Simple options to protect agents in case of Buildkite being compromised

[david-poirier]

Given this scenario - buildkite gets compromised and malicious jobs are sent to some or all agents connected to the buildkite agent controller - I feel that the current (and proposed) mitigations are either insufficient or too complex.

Current advice (at https://buildkite.com/docs/agent/v3/securing#restricting-access-by-the-buildkite-agent-controller) is:

• use hooks to allow-list repos, plugins, and commands
• disable local hooks
• disable plugins
• disable command eval (which also disables plugins)

Using hooks does work but is difficult and error-prone at scale - ensuring they work as intended across different operating systems, and aren't removed, overwritten or broken by other engineers with limited security background is... challenging.

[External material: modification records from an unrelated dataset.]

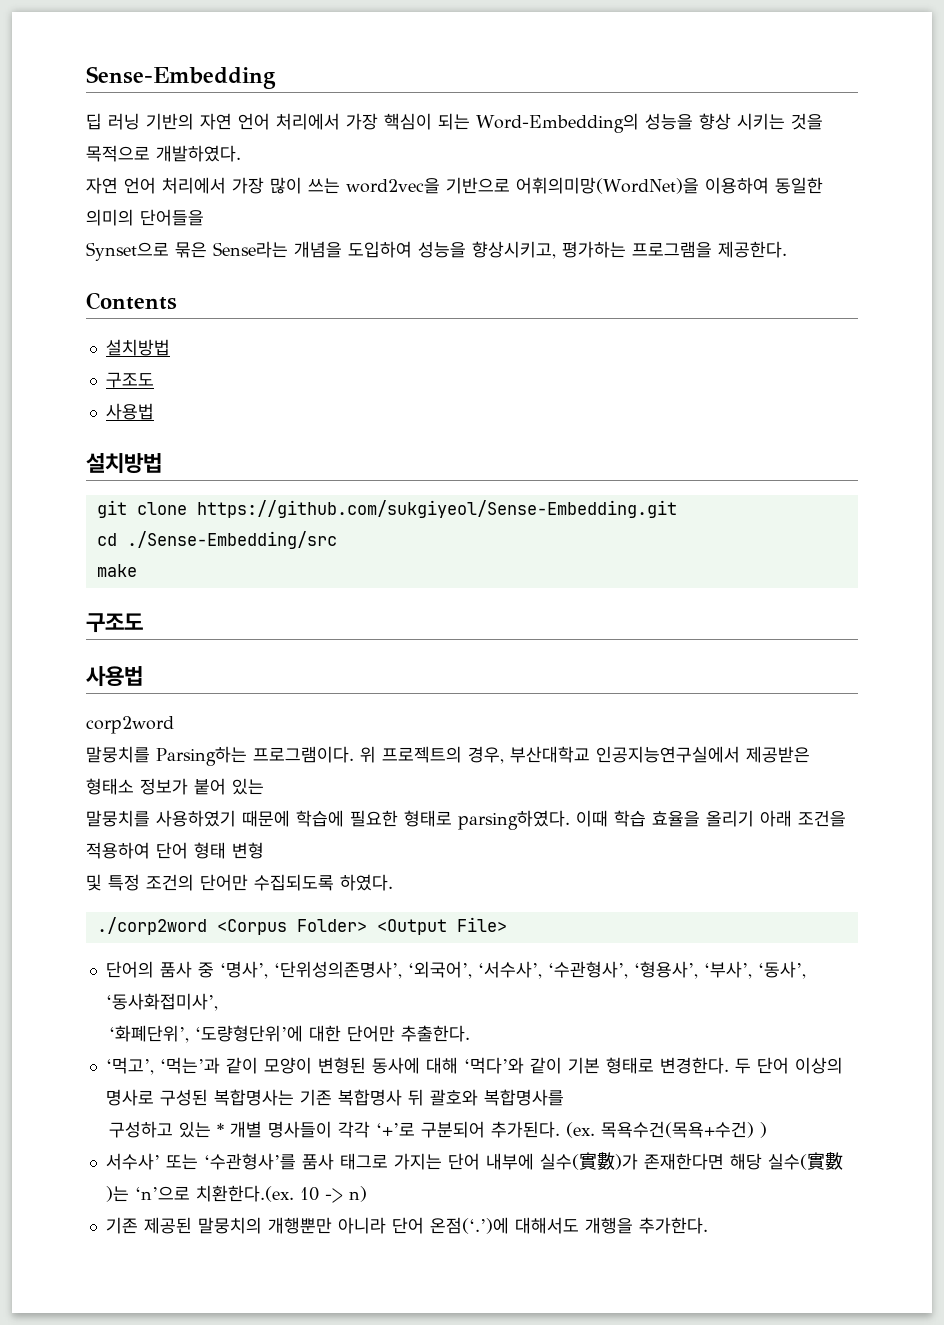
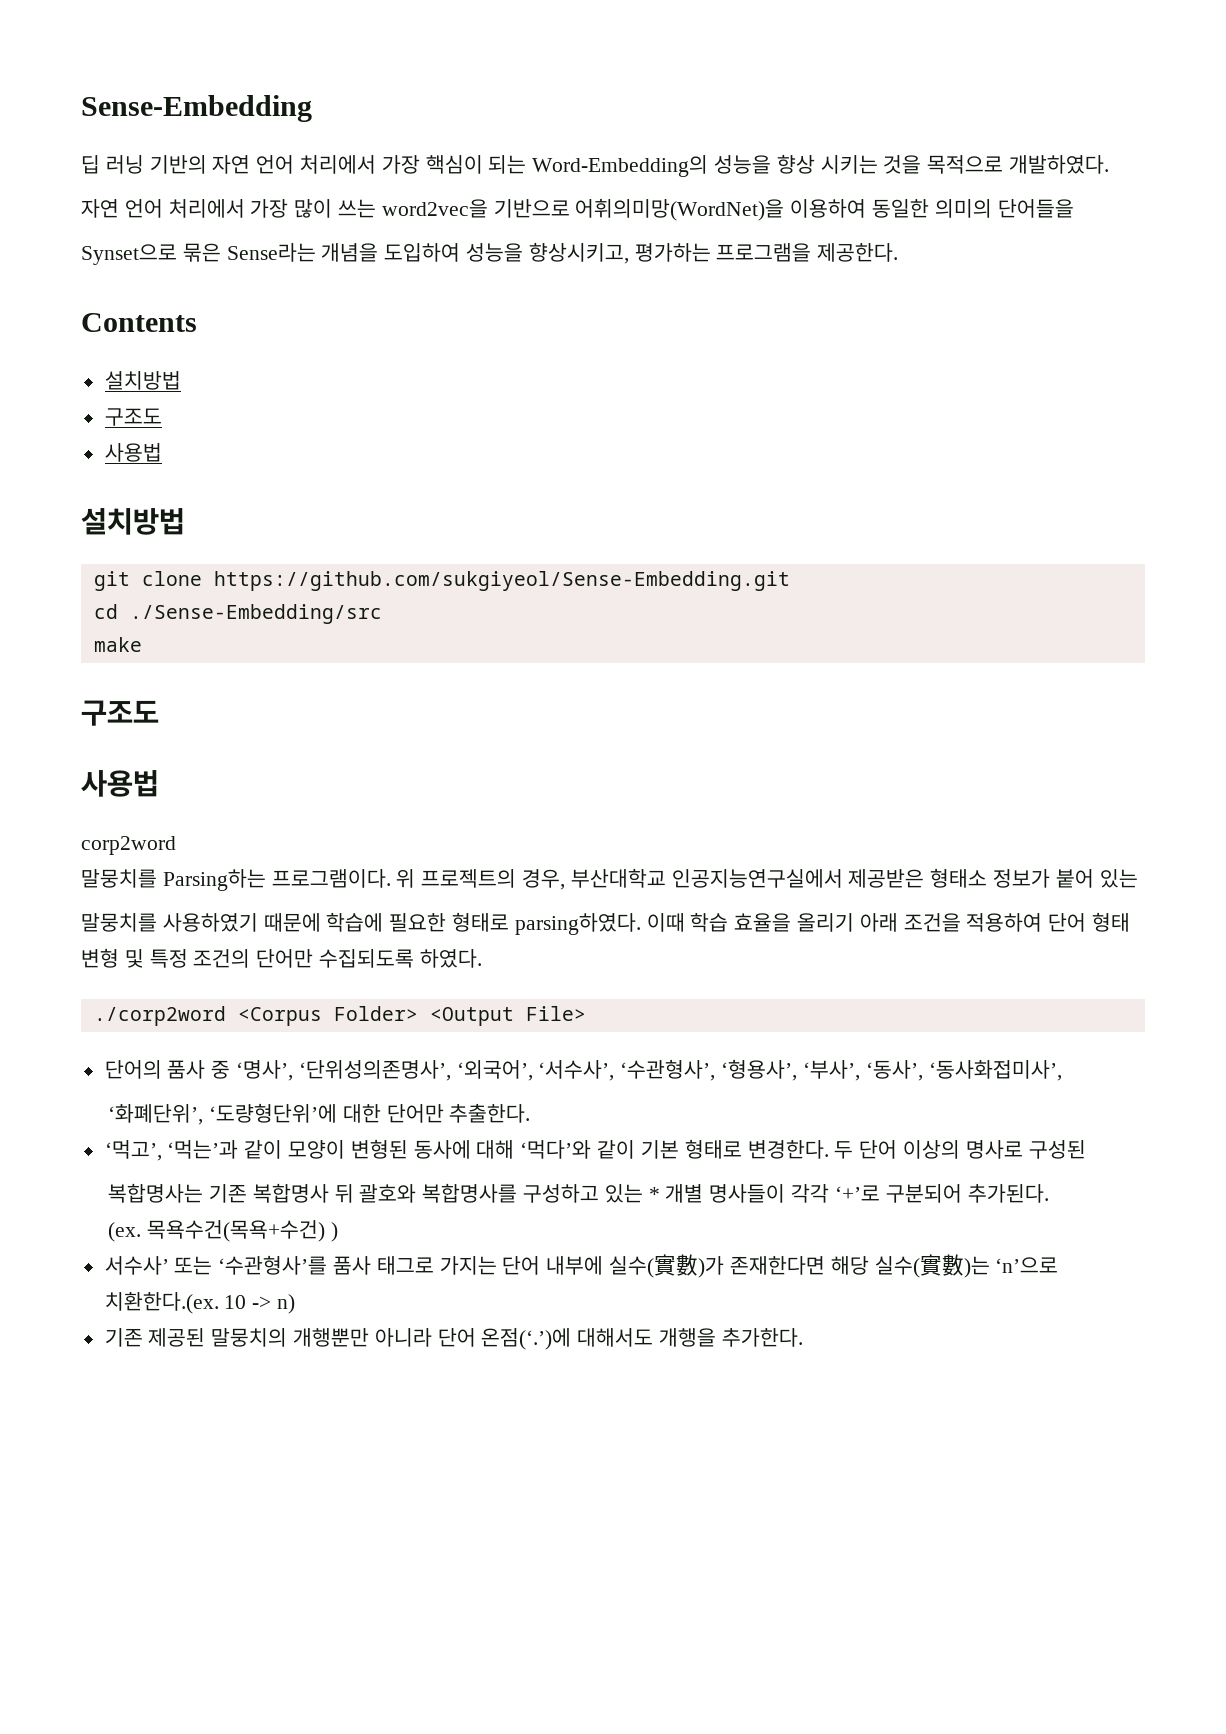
(264, 850) // -> (119, 958) none
(208, 1097) none -> (1086, 1149) //
(564, 1097) // -> (518, 1193) none
(561, 1129) none -> (1049, 1193) //

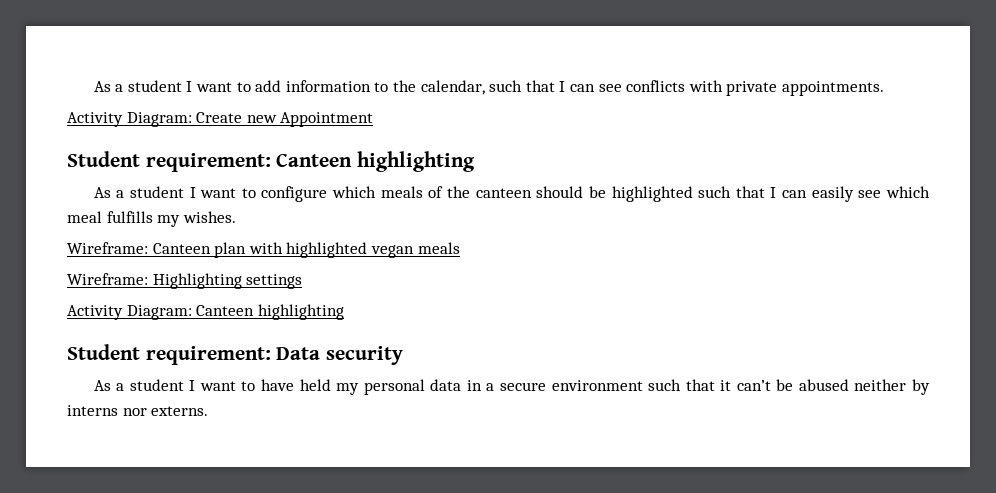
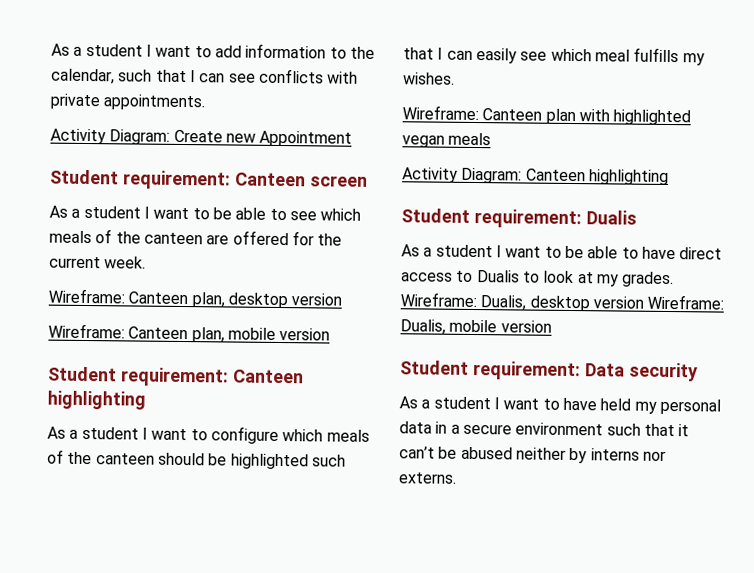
(374, 119) none -> [50,169,368,190] [49,205,362,221] [49,229,343,246] [49,256,147,269] [48,288,343,309] [48,323,331,343] // Student requirement: Canteen screen // As a student I want to be able to see which meals of the canteen are offered for the current week. // Wireframe: Canteen plan, desktop version // Wireframe: Canteen plan, mobile version
[67,273,303,289] // Wireframe: Highlighting settings -> (492, 139) none
(344, 312) none -> [401,208,637,229] [401,244,723,260] [401,270,675,288] [400,292,725,312] [400,319,552,335] // Student requirement: Dualis // As a student I want to be able to have direct access to Dualis to look at my grades. Wireframe: Dualis, desktop version Wireframe: Dualis, mobile version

Disabling local hooks and plugins solves parts of the scenario but removes critical and commonly used agent functionality.

Disabling command eval solves a big part of the scenario, but by disabling plugins also removes critical functionality.

Pipeline signing (https://github.com/buildkite/buildkite-signed-pipeline) does work as well, but requires significant engineering effort to implement in its current form (and less but still significant effort once it's integrated into the agent).

---

I'd like to propose a simple set of agent configuration options that I believe can protect against the buildkite gets compromised scenario, without the complexity of hooks or pipeline signing.

• Protection from malicious repositories - An allowed-repositories command line param accepting an allow-list of regular expression strings. e.g.: ^git@github.com/buildkite/.*$. If the param is used and a job arrives with a BUILDKITE_REPO value that doesn't match an entry in the list then the job is rejected - merged PR here.
• Protection from malicious plugins - An allowed-plugins command line param accepting an allow-list of regular expression strings. e.g.: ^github.com/buildkite/.*$. If the param is used and a job arrives with BUILDKITE_PLUGINS containing a plugin that doesn't match an entry in the list then the job is rejected. - merged PR here
• Protection from malicious environment variables - An allowed-environment-variables command line param accepting an allow-list of regular expression strings, e.g.: ^BUILD_.*$. If the param is used then any environment variables that don't match an entry in the list are ignored. - merged PR here
• Protection from malicious commands - A command-mode command line param with possible values of shell, repo-only-executable, or repo-only-executable-no-plugins. If shell is specified then the command is passed to the shell for evaluation, as is normal currently. If repo-only-executable is specified then BUILDKITE_COMMAND is tokenized (using shlex.Split) and the first token must refer to an executable file in the repository referenced in BUILDKITE_REPO, with subsequent tokens being passed as arguments. If repo-only-executable-no-plugins is specified then behaviour is same as if disable-command-eval is specified (suggest deprecating this). - PR here

I'm happy to produce PRs for all of these suggestions to enable further exploration and discussion.

[moskyb]

hey @david-poirier - love the thinking behind this, and happy to review PRs as they come in.

the only one i can see being a little contentious is the command-mode one, as it has a bit of overlap with the existing no-plugins and no-command-eval, but those options are somewhat blunt instruments, and have fairly nebulous crossover with each other - i'm generally in favour of cleaning it up with the proposed command-mode flag, but we'll se how we go.